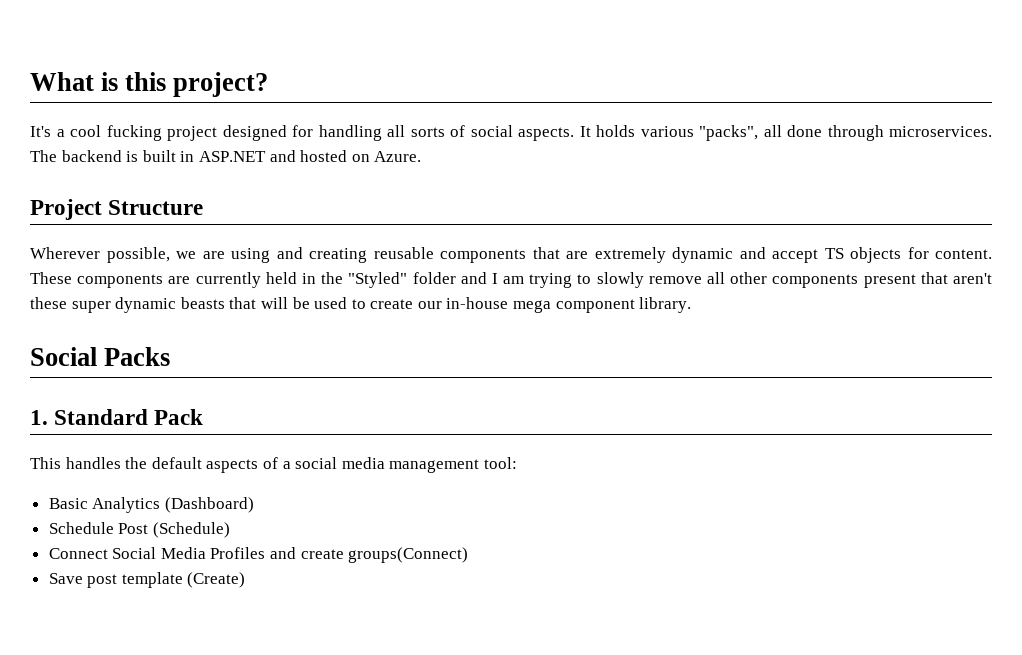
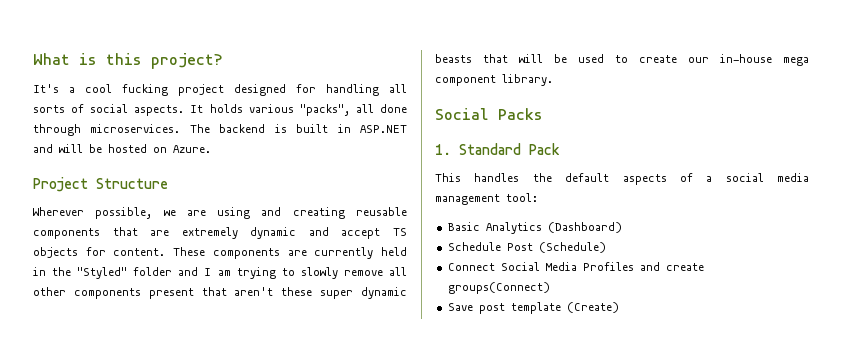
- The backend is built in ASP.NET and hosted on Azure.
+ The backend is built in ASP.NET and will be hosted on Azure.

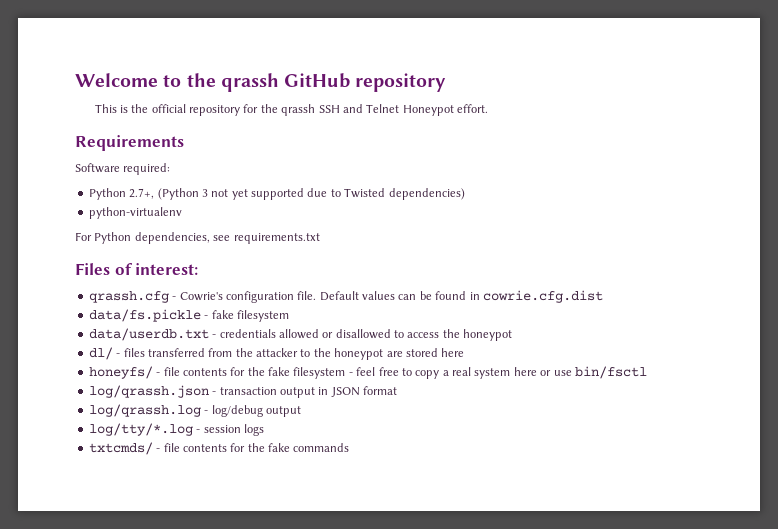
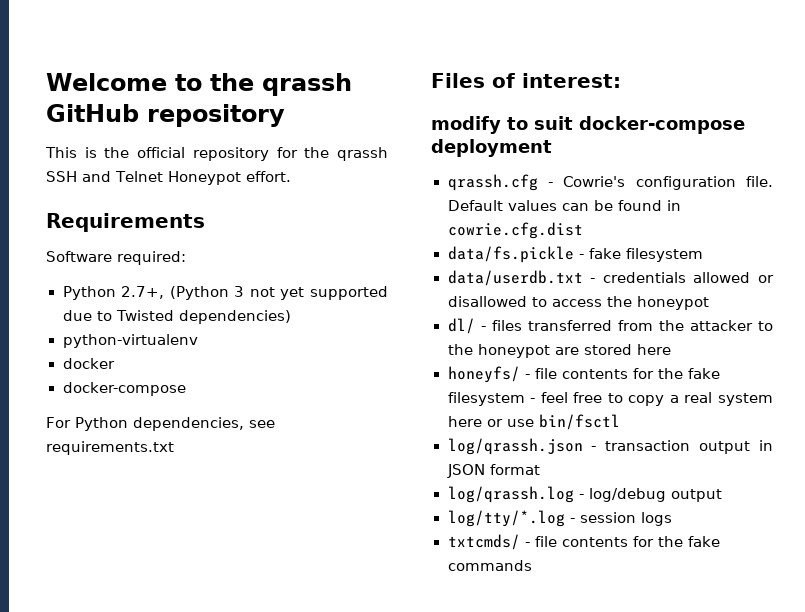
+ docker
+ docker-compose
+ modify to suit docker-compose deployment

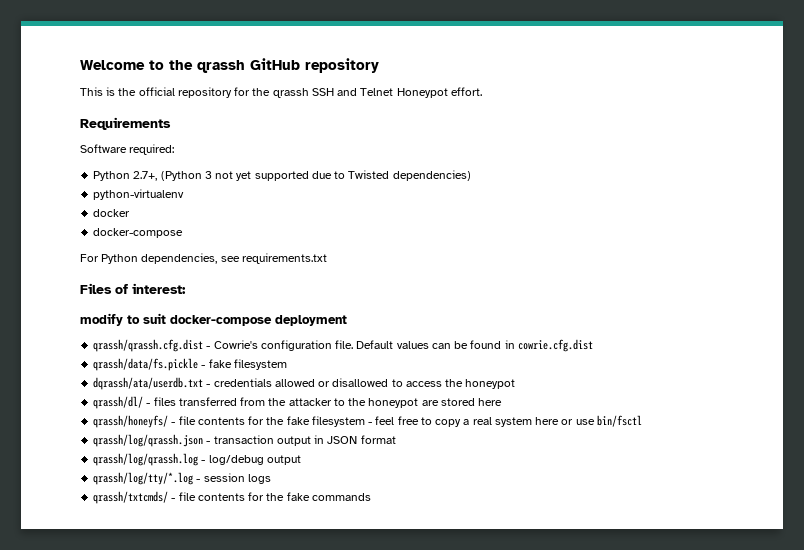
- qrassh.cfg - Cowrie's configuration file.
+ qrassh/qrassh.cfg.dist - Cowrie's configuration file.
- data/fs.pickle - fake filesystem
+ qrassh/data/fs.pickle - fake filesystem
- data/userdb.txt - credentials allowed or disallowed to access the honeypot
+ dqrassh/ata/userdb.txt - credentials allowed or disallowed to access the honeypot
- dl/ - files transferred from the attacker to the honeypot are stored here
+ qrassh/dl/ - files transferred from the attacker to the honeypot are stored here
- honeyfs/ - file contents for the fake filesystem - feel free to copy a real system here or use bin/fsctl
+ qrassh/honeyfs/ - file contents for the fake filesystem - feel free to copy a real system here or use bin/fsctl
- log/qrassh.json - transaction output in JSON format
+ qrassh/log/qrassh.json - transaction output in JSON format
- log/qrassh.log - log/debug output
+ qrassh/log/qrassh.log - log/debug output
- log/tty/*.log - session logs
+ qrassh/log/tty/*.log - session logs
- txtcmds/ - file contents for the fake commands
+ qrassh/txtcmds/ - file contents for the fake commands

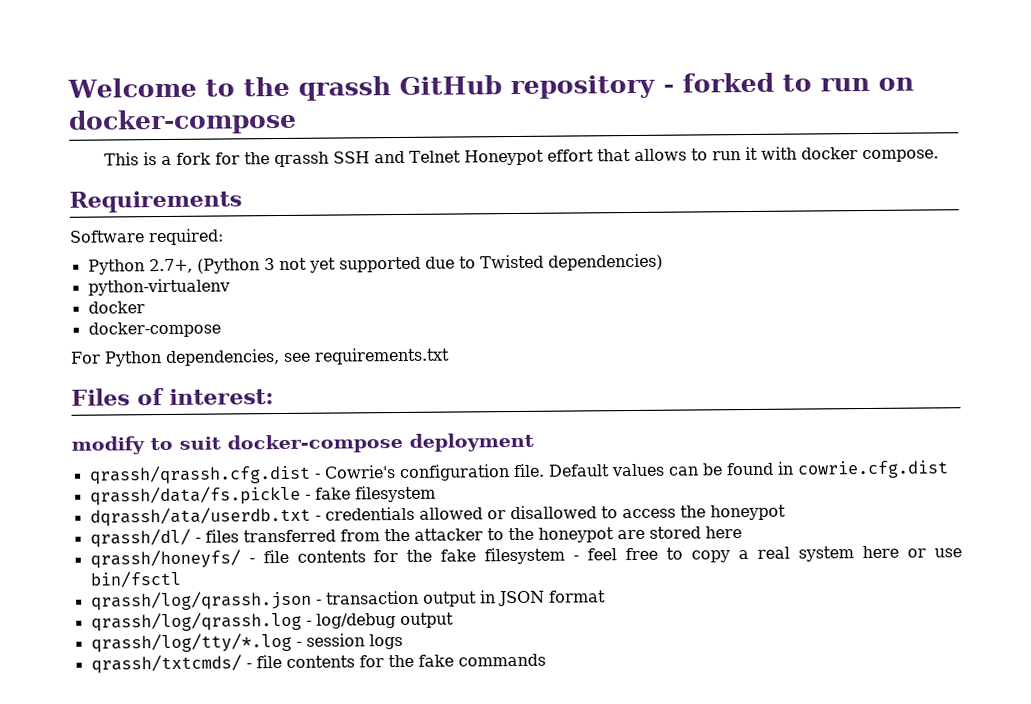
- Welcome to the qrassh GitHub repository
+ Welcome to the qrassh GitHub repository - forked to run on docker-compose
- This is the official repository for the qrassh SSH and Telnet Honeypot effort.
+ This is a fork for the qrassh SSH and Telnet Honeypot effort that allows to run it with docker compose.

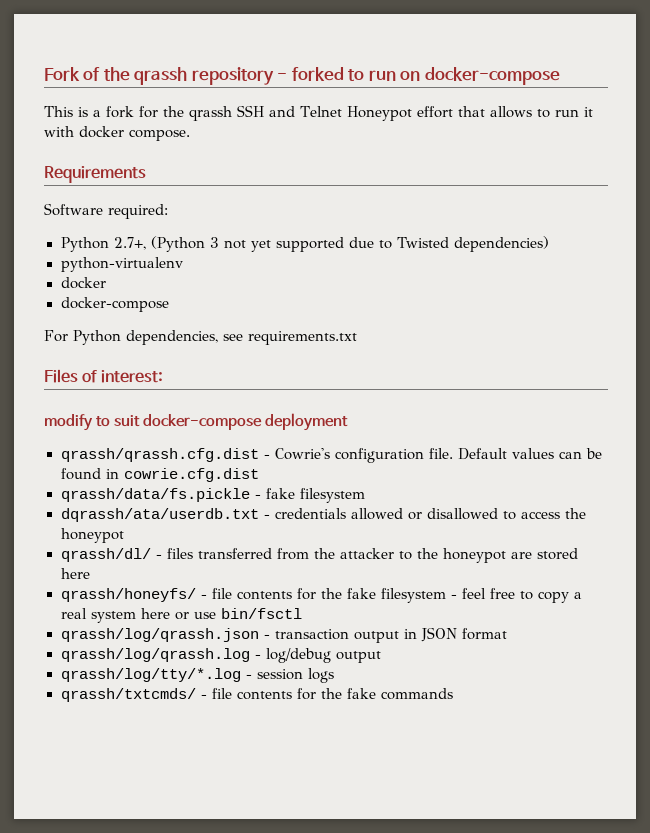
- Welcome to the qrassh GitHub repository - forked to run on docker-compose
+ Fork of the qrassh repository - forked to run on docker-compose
= = =
Exercise
Beginning with the line that contains "- txtcmds/ - file" and ending with the last line of the data above, output those lines exactly and nothing more, without any pictures.

Task response
- txtcmds/ - file contents for the fake commands
+ qrassh/txtcmds/ - file contents for the fake commands

- Welcome to the qrassh GitHub repository
+ Welcome to the qrassh GitHub repository - forked to run on docker-compose
- This is the official repository for the qrassh SSH and Telnet Honeypot effort.
+ This is a fork for the qrassh SSH and Telnet Honeypot effort that allows to run it with docker compose.

- Welcome to the qrassh GitHub repository - forked to run on docker-compose
+ Fork of the qrassh repository - forked to run on docker-compose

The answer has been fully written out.